The target for the agriculture component of the National Key Economic Areas is to raise the total gross national income contribution of the sector by RM34 billion to reach RM49 billion by the year 2020, he said.

Musa, who is also the state finance minister, said he believes the occasion marked a milestone in the development of the aquaculture industry in Malaysia in general, and Sabah in particular.

The Sabah chief minister said: “The synergy that we see today is the result of the Government Transformation Programme and other ongoing initiatives to keep Malaysia on track in becoming a high-income nation.

“This project will help boost the bumiputera entrepreneur programme and the agriculture component of the National Key Economic Areas plan.

“This goes to show that effective participation of bumiputera entrepreneurs is achievable within the Economic Transformation Programme and other national level plans,” he said.

The aquaculture community in the country needs to make the sector a part of the global supply chain in order to expand the local aquaculture products market to the international level and generate more lucrative income, he said.

This could be achieved if elements of innovation and boosting research and development (R&D) could be instilled across all levels of society which would cover all value chains of the aquaculture, he added.

As such, he said he was very proud and happy to declare the Integrated Lobster Aquaculture Park or iLAP project officially launched here at Tuajan yesterday.

He said it was just two years ago when Darden, Ever Nexus and Yayasan Sabah announced their joint venture and “today I saw thousands of transparent spider-like floaters called phyllosomas, about to turn into the young lobster juveniles like the ones that you can see being displayed here.”

He said no where else in the world has achieved this feat in a commercial hatchery. “But it has now been done here at the Department Fisheries Sabah Facility in Tanjung Badak, Tuaran.

He congratulayed the iLAP team, the Department of Fisheries Sabah and to all Sabah state agencies for making this historic milestone a reality.

He said the head of the hatchery operations Dr Nik Sachlikidis is a young and dynamic scientist. “Not only he had designed and built the hatchery with his colleagues, but his team had even programmed the electronics themselves.

“It is an awe to see the work that his team had accomplished and even to know that there are only seven people in the world who knows how to completely do this.”

“I cannot help to notice the beaming faces of 15 young Malaysian marine biologists and aquaculture experts who have been working at the hatchery for many months, who stood together with Dr Sachlikidis, explaining to me how excited they were for having participated in this historic moment.”

“Dr Sachlikidis tells me that to produce these lobsters juveniles there are only five people in the world who have the knowledge and the skill to do so.
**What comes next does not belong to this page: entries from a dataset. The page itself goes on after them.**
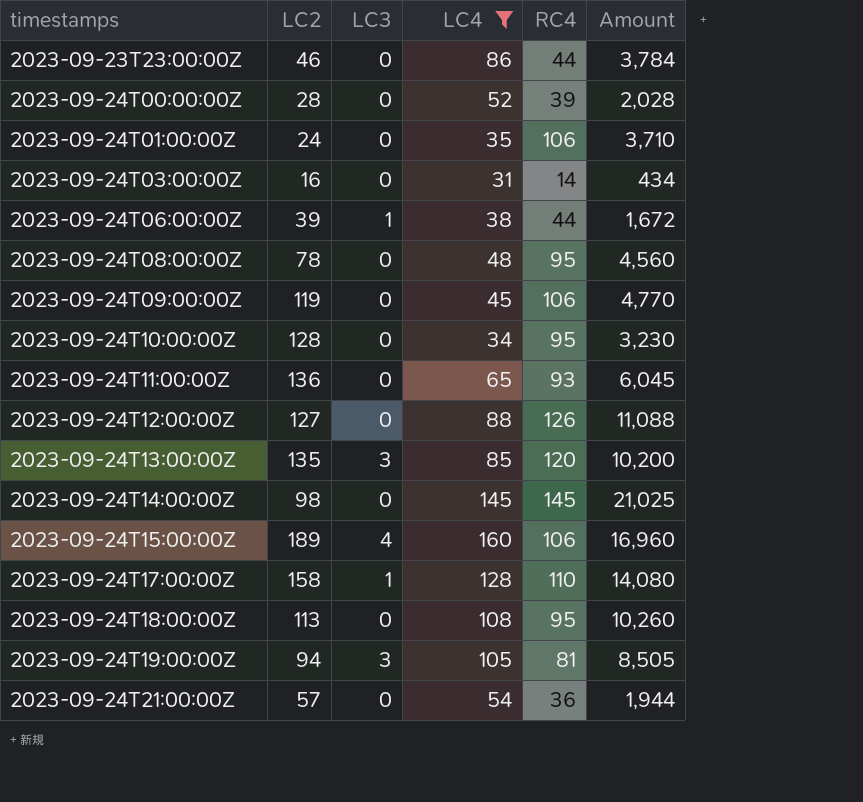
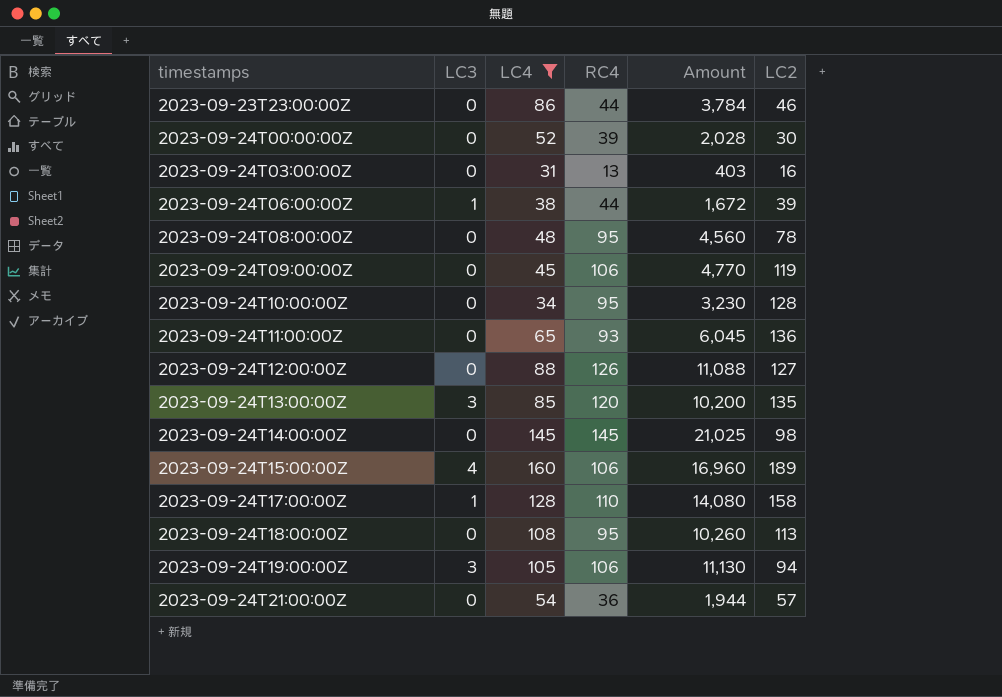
column LC2 | position: 2 -> 6
row 2023-09-24T01:00:00Z: 24 | 0 | 35 | 106 | 3,710 -> none
2023-09-24T00:00:00Z | LC2: 28 -> 30
2023-09-24T03:00:00Z | RC4: 14 -> 13
2023-09-24T03:00:00Z | Amount: 434 -> 403
2023-09-24T19:00:00Z | RC4: 81 -> 106
2023-09-24T19:00:00Z | Amount: 8,505 -> 11,130

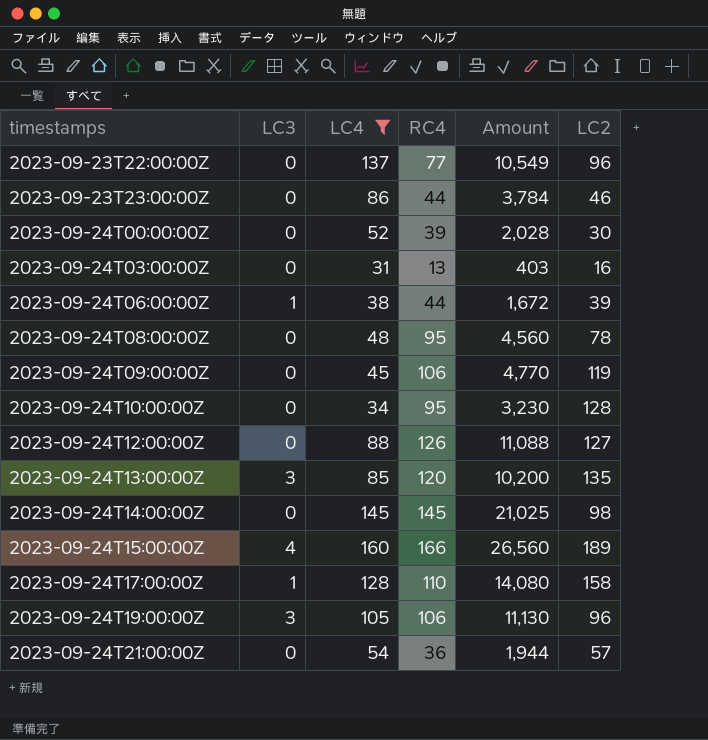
row 2023-09-24T11:00:00Z: 0 | 65 | 93 | 6,045 | 136 -> none
row 2023-09-24T18:00:00Z: 0 | 108 | 95 | 10,260 | 113 -> none
row 2023-09-23T22:00:00Z: none -> 0 | 137 | 77 | 10,549 | 96
2023-09-24T15:00:00Z | RC4: 106 -> 166
2023-09-24T15:00:00Z | Amount: 16,960 -> 26,560
2023-09-24T19:00:00Z | LC2: 94 -> 96

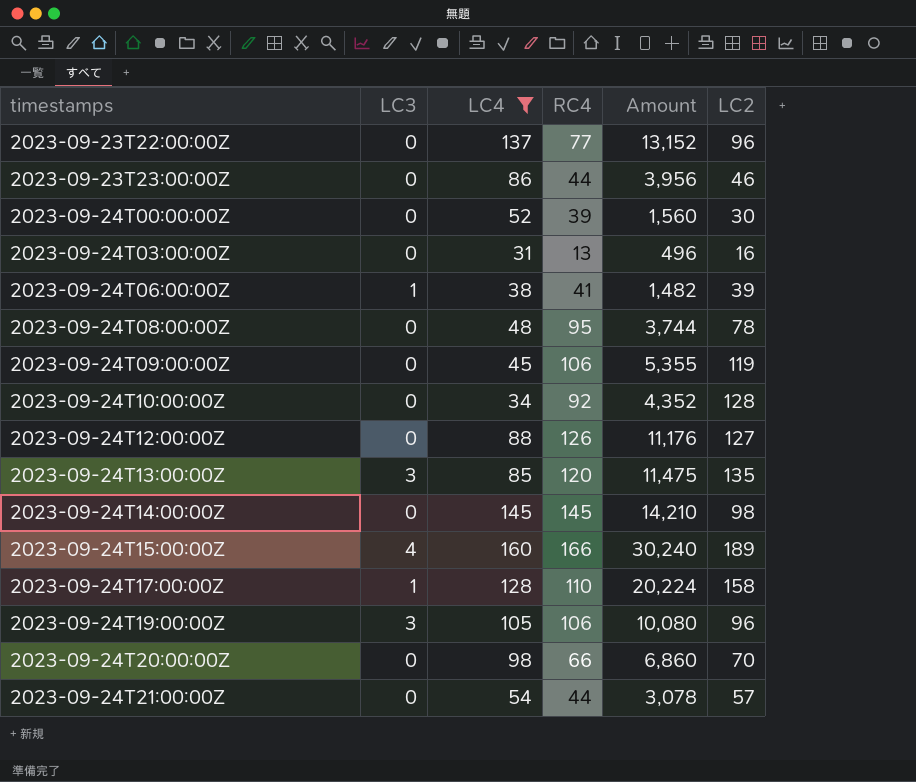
column Amount | formula: [LC4] * [RC4] -> [LC4] * [LC2]
2023-09-24T06:00:00Z | RC4: 44 -> 41
2023-09-24T10:00:00Z | RC4: 95 -> 92
row 2023-09-24T20:00:00Z: none -> 0 | 98 | 66 | 6,860 | 70
2023-09-24T21:00:00Z | RC4: 36 -> 44

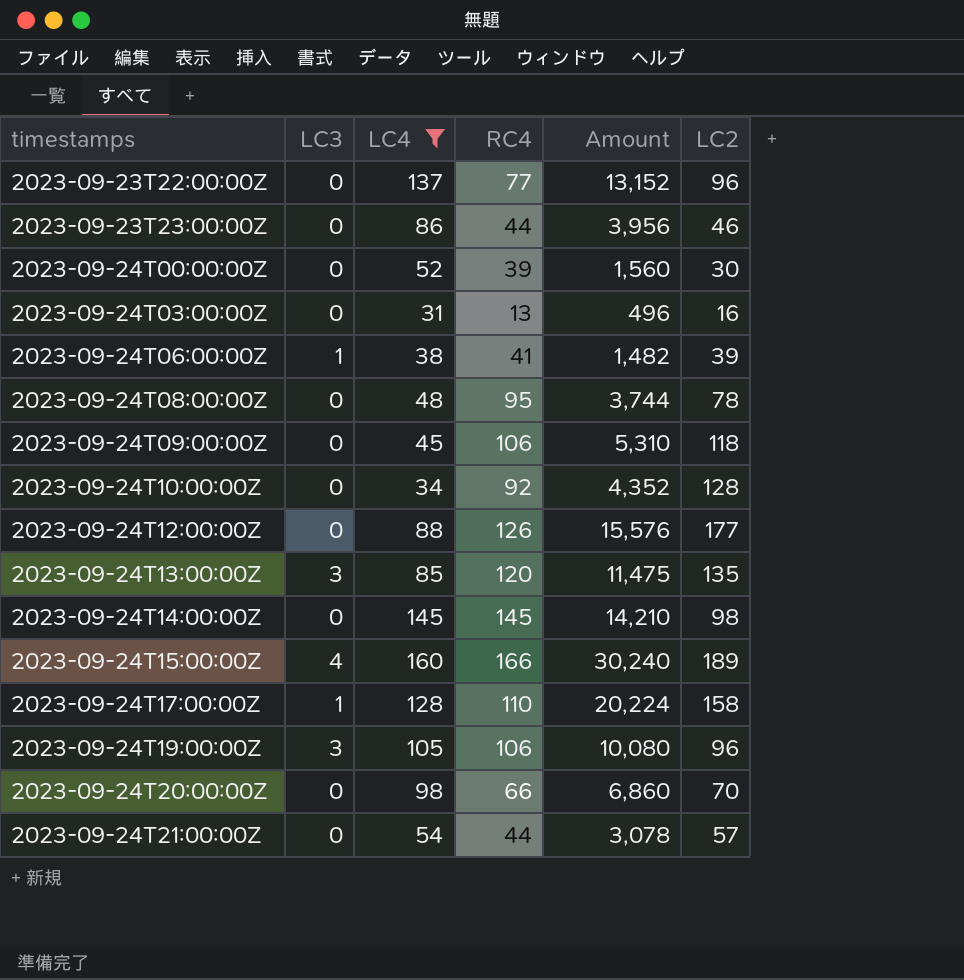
2023-09-24T09:00:00Z | Amount: 5,355 -> 5,310
2023-09-24T09:00:00Z | LC2: 119 -> 118
2023-09-24T12:00:00Z | Amount: 11,176 -> 15,576
2023-09-24T12:00:00Z | LC2: 127 -> 177

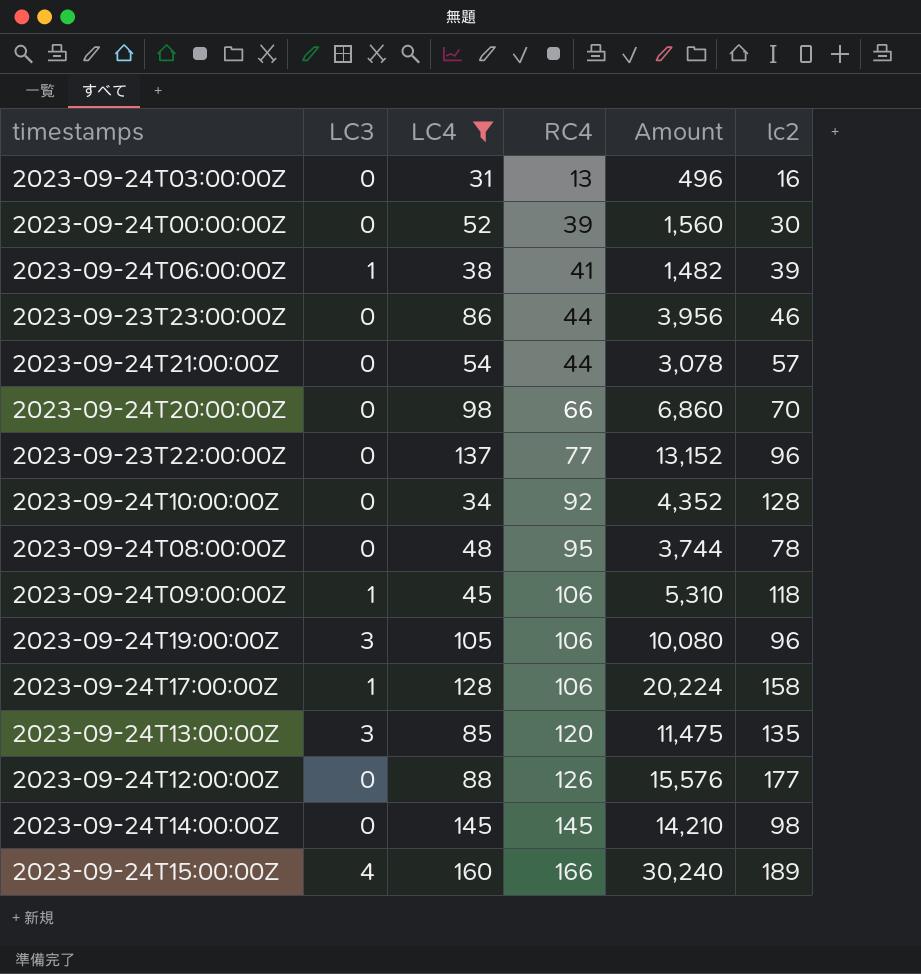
row order: timestamps ascending -> RC4 ascending
column name: LC2 -> lc2
2023-09-24T09:00:00Z | LC3: 0 -> 1
2023-09-24T17:00:00Z | RC4: 110 -> 106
All these five people are working for Darden — obviously.”

“The hatchery technology has been localised and now the world’s first lobster juvenile from a commercial hatchery is in Tuaran, Sabah.

“Not only that, I have been informed that these hatchery-based lobster juveniles are already deployed into sea-cages for the first-time ever in Semporna, Sabah.”
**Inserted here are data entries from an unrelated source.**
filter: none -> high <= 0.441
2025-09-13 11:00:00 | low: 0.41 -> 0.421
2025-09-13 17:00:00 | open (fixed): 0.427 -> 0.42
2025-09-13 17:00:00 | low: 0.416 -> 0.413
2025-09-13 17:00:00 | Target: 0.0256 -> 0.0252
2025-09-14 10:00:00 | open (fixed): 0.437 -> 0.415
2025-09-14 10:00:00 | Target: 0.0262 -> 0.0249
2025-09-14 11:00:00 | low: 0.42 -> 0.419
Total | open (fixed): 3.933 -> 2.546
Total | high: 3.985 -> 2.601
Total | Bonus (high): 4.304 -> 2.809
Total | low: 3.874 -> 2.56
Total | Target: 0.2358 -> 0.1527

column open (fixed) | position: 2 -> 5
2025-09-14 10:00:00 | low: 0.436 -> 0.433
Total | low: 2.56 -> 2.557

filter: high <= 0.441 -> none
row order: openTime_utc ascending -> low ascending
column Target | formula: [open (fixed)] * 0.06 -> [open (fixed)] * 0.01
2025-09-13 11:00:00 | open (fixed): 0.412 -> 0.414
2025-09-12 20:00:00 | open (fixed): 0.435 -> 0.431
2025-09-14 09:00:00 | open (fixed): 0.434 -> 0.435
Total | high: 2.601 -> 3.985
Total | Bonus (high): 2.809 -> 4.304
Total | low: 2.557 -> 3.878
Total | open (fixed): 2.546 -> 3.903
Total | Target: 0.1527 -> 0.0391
He said: “This project fits into our vision of deploying new technology to create high-income jobs in rural space. The RM3 billion and 15-year lobster aquaculture project will enhance Malaysia’s competitiveness in line with the Economic Transformation Programme.

“This project also demonstrates the government’s commitment to supporti Sabah’s economic development by providing infrastructure, attracting FDI and strengthening market linkages.

“This is a prime example of the government encouraging foreign direct investments. that will create high income jobs.”

He said this was how the government’s ETP will transform the lives of the rakyat for the better.

This article first appeared in The Edge Financial Daily, on November 17, 2014.